'''
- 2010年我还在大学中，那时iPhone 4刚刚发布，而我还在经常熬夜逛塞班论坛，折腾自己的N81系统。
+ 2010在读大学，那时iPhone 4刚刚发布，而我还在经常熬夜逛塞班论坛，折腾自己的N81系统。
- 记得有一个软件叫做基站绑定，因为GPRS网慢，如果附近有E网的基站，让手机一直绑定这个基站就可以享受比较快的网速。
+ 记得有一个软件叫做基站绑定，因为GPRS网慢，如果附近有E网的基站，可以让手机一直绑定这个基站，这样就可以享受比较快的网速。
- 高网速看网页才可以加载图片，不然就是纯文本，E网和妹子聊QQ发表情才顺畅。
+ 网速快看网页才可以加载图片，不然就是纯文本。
'''
- _Work to complete_
State the number of lines in the records that contain the string "如果附近有E网的基站". Nothing else is needed.

- _Answer for the task_
2